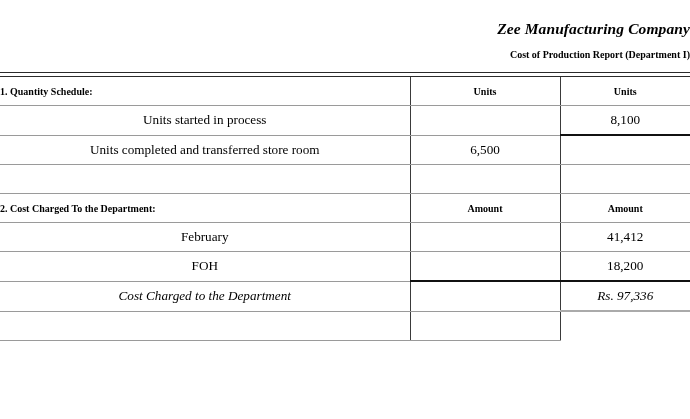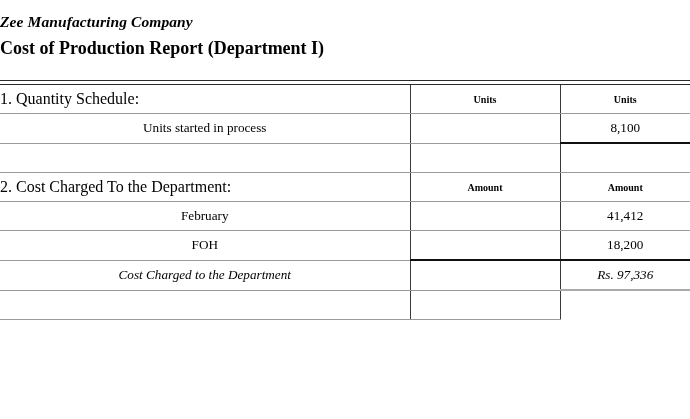--- a/index.html
+++ b/index.html
@@ -24,8 +24,8 @@
 
   
   .titles {
-    padding-top: 12px;
-    text-align: left;
+    padding-top: 19px;
+    text-align: right;
   }
   .doc-title {
     font-weight: bold;

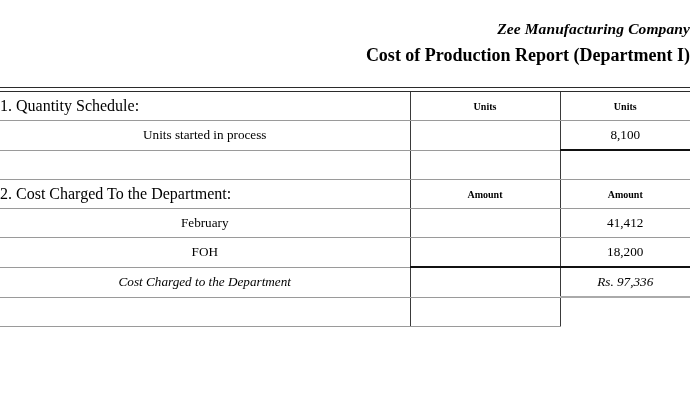--- a/index.html
+++ b/index.html
@@ -37,9 +37,9 @@
   }
   .doc-subtitle {
     font-weight: bold;
-    font-size: 18px;
+    font-size: 10px;
     line-height: 20px;
-    margin-bottom: 22px;
+    margin-bottom: 7px;
   }
   .doc-period {
     font-style: italic;

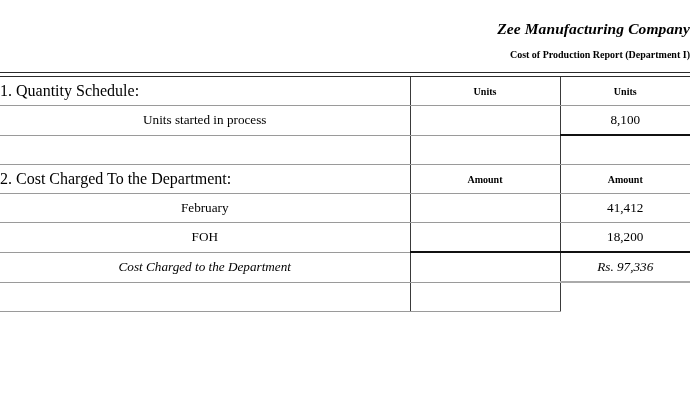--- a/index.html
+++ b/index.html
@@ -96,8 +96,8 @@
 
   
   .section-head {
-    font-weight: normal;
-    font-size: 16px;
+    font-weight: bold;
+    font-size: 10px;
   }
   .col-head {
     font-weight: bold;

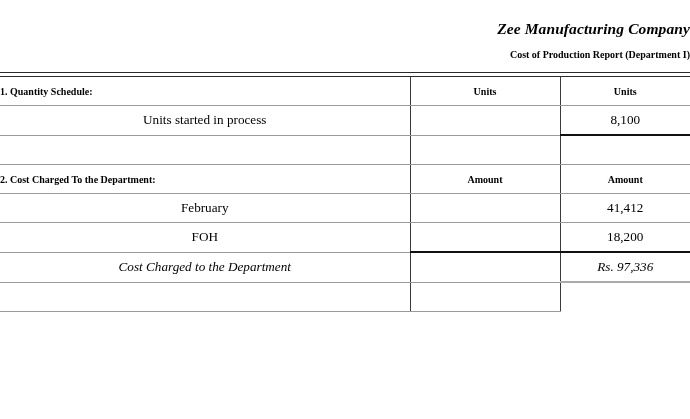--- a/index.html
+++ b/index.html
@@ -165,6 +165,11 @@
         <td class="amt2 b-heavy-bottom">8,100</td>
       </tr>
 
+      <tr class="tall-row">
+        <td class="desc">Units completed and transferred store room</td>
+        <td class="amt1">6,500</td>
+        <td class="amt2"></td>
+      </tr>
 
 
       <tr class="spacer-row">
++++++++++
### PROBLEM DESCRIPTION
Your task is to copy every line of the entries that contains the string "class".

### RESULT OF THIS TASK
         <td class="amt2 b-heavy-bottom">8,100</td>
+      <tr class="tall-row">
+        <td class="desc">Units completed and transferred store room</td>
+        <td class="amt1">6,500</td>
+        <td class="amt2"></td>
       <tr class="spacer-row">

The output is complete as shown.